When he leaves for Logan to catch his flight,
he carries one, medium size back-pack.
That’s it. No other luggage!
On the other hand, when I go down to the Cape for two nights, I pack…
well, I’d be embarrassed to tell you how much I pack!
Some people pack light. Some folks pack heavy.
It’s clear in the gospel today that Jesus packed really light
-and expected his followers to do the same:
no money; no back-pack and no sandals.
• Can you imagine getting ready for a trip
and taking no money with you?
No purse, no wallet, no money clip, no credit card, no ATM card?
• Can you imagine taking a trip with no luggage,
not even a medium size back-pack?
• It’s hard enough to think of going on a journey
without bringing along an extra pair of shoes…
but how about leaving with no shoes?
•And Jesus told his friends
not to communicate with anyone along the way.
Imagine setting off on a trip with no cell phone or lap-top.
• And one more travel tip from Jesus:
don’t call ahead to make reservations for a place to stay.
Go door to door until you find a peaceable household - and stay there.
What’s going on here?
Jesus is calling his 72 followers to a real detachment
from things they’re accustomed to, things they rely on
and depend on for creature comfort.
He’s asking them to put those things aside, almost in the extreme,
to help them focus on more important, more vital things,
and chief among those important, vital realities is our responsibility
to live and to share their faith.
It’s best if we not to get too hung up on the particulars of detachment
as Jesus articulates them here.
What’s more important is understanding
that we’re all called to let go some things we cling to -
at least some of the time.
Of course, the 72 folks Jesus sent out in pairs
were on a missionary journey.
But every one of us is called to understand our whole lives
as missionary journeys in faith.
No Christian is exempt from the responsibility, the duty
of sharing the faith that’s ours with those we meet along the way.
But we do get distracted and we need, as Jesus says here,
we need to detach ourselves from what holds us back.

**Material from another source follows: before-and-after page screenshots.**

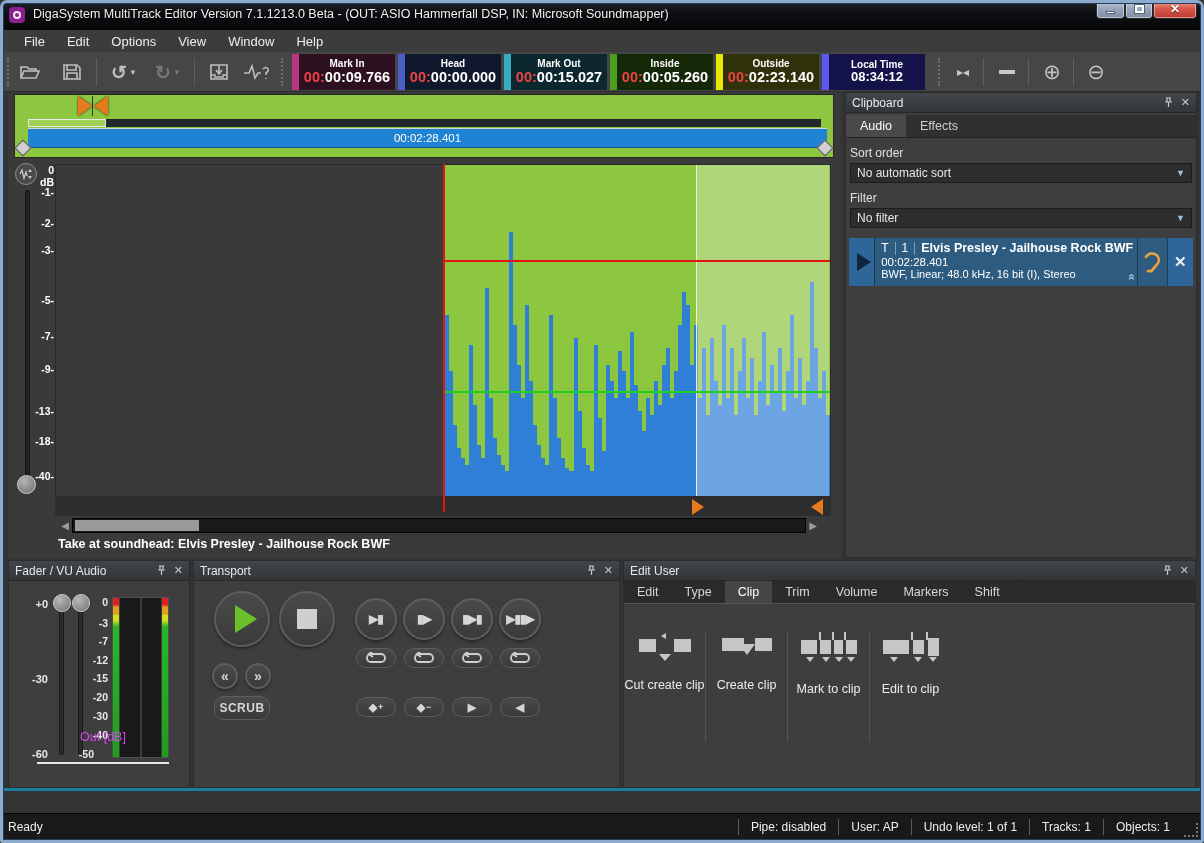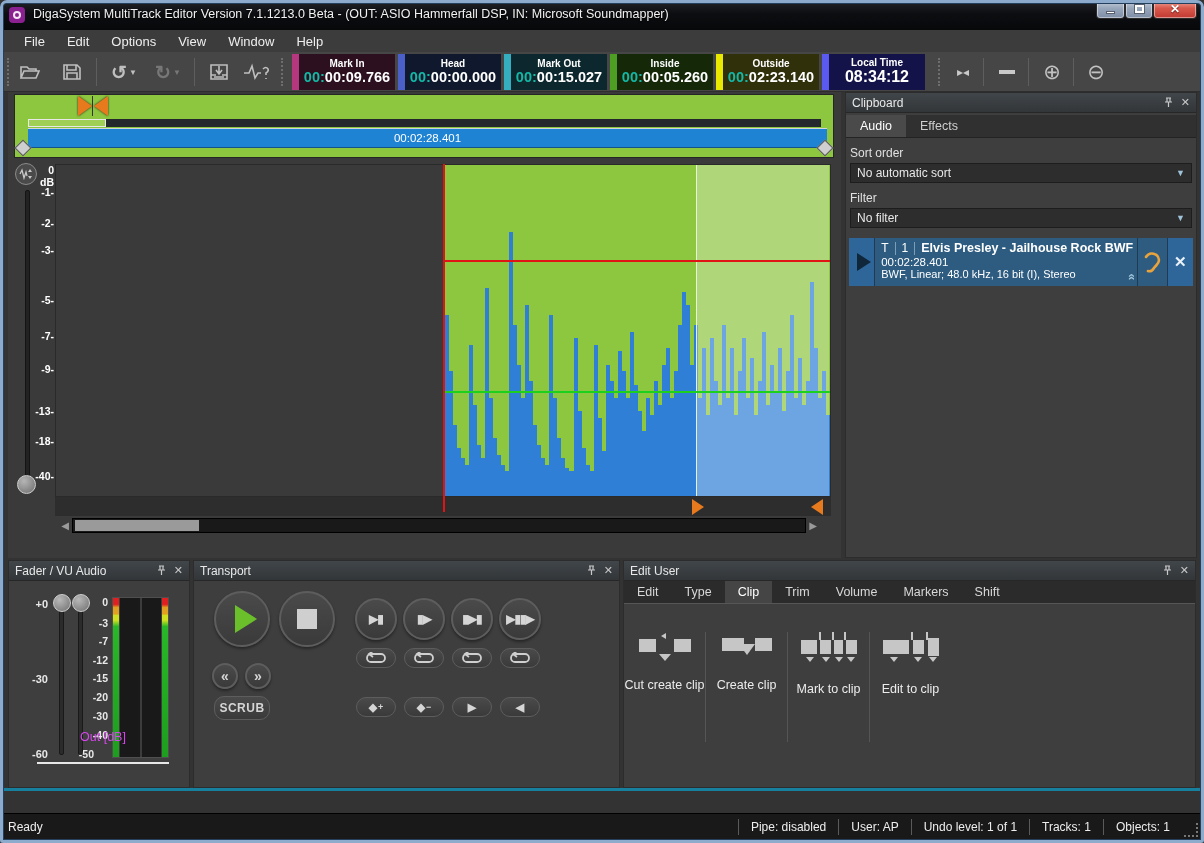"00:" .tprefix { color: #14b8a6 -> #ef4444 }
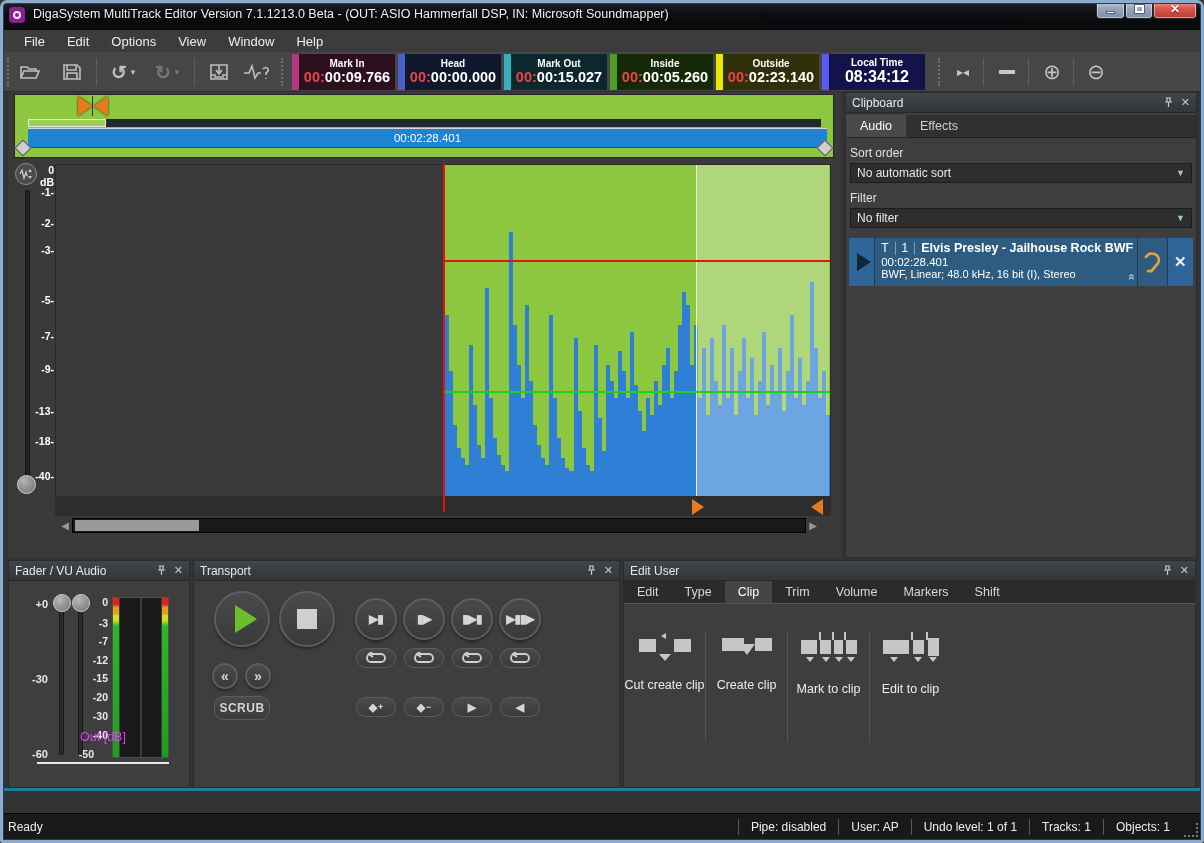"08:34:12" .tvalue.big { font-size: 16px -> 13px }
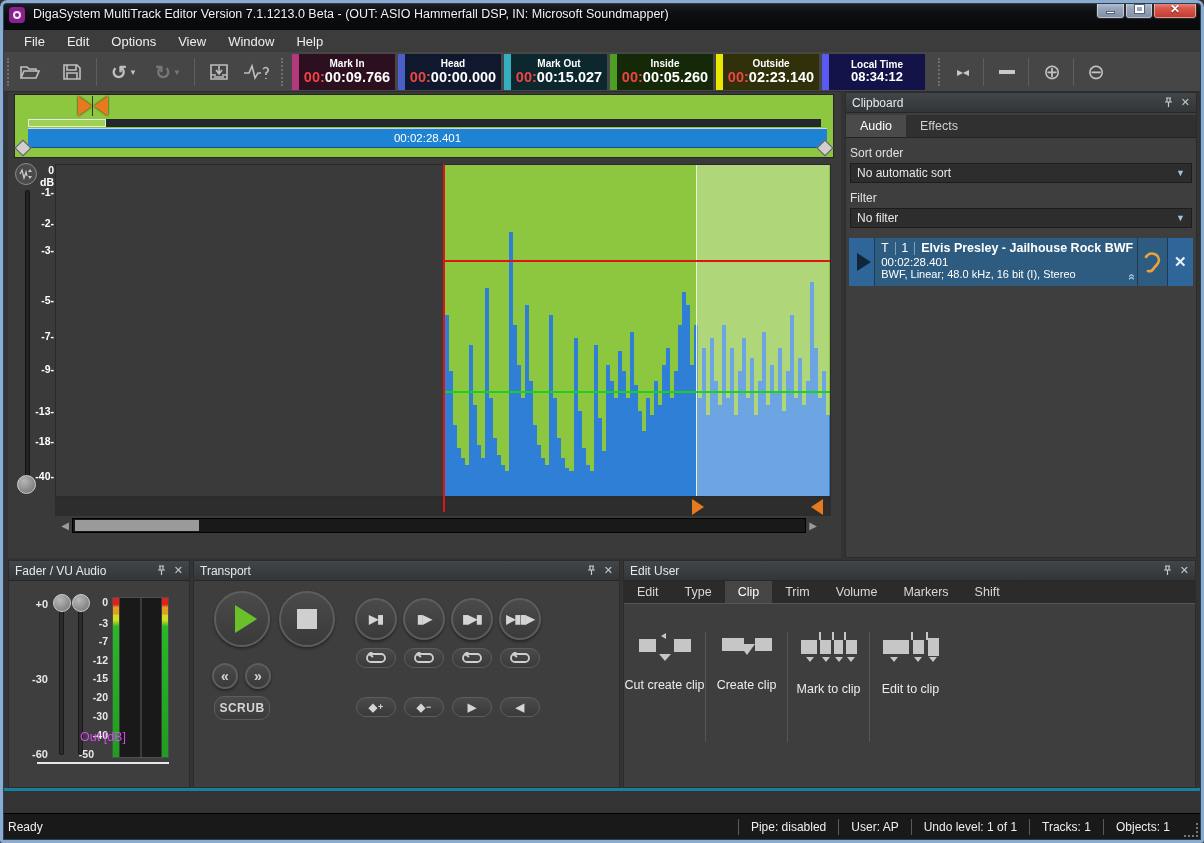"Take at soundhead: Elvis Presley" div.abs { html: none -> <div>Take at soundhead: Elvis Presley - Jailhouse Rock BWF</div> }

• So, how about detaching ourselves from our regular schedules
- not just for vacation, time for ourselves -
but to take time and to make time for others outside vacation time
for serving others, beginning right in our own families?
• How about detaching ourselves from cell phones and computer screens
to be more present to the people around us?
•How about detaching ourselves from our personal desires and interests
to allow us to grow closer to the members of our own families,
better friends to those in our circle,
and more thoughtful neighbors to those who live nearby?
•How about taking some inventory and detaching ourselves
toys and luxuries and extras we don’t really need
and sharing what we save with those who are truly in need?
•How about detaching ourselves from our reticence and reluctance
to share our faith with others, simply and honestly?
• How about detaching ourselves from the notion
that we’re the masters of our own lives
and looking to the Lord to help us chart the path we’re on?
Unlike my friend, Fr. Woods, many of us carry a lot of extra baggage
on our life’s journey.
How can we detach from some of that baggage
and lighten the load?
We worship every week
in the shadow of Christ’s arms outstretched on the Cross,
where he detached himself from everything, sacrificing all
--even his life-- for us.
The first scripture today reminded us of how God, like a mother,
feeds his own as with milk from the breast.
So does the Lord nourish us with the Bread of his Body,
and the milk of his mercy in his precious Blood,
in the sacrament of his table.
May the Eucharist we celebrate and receive
give us courage to let go what is vain and useless,
and so free us for the journey, the mission, the work God has given us.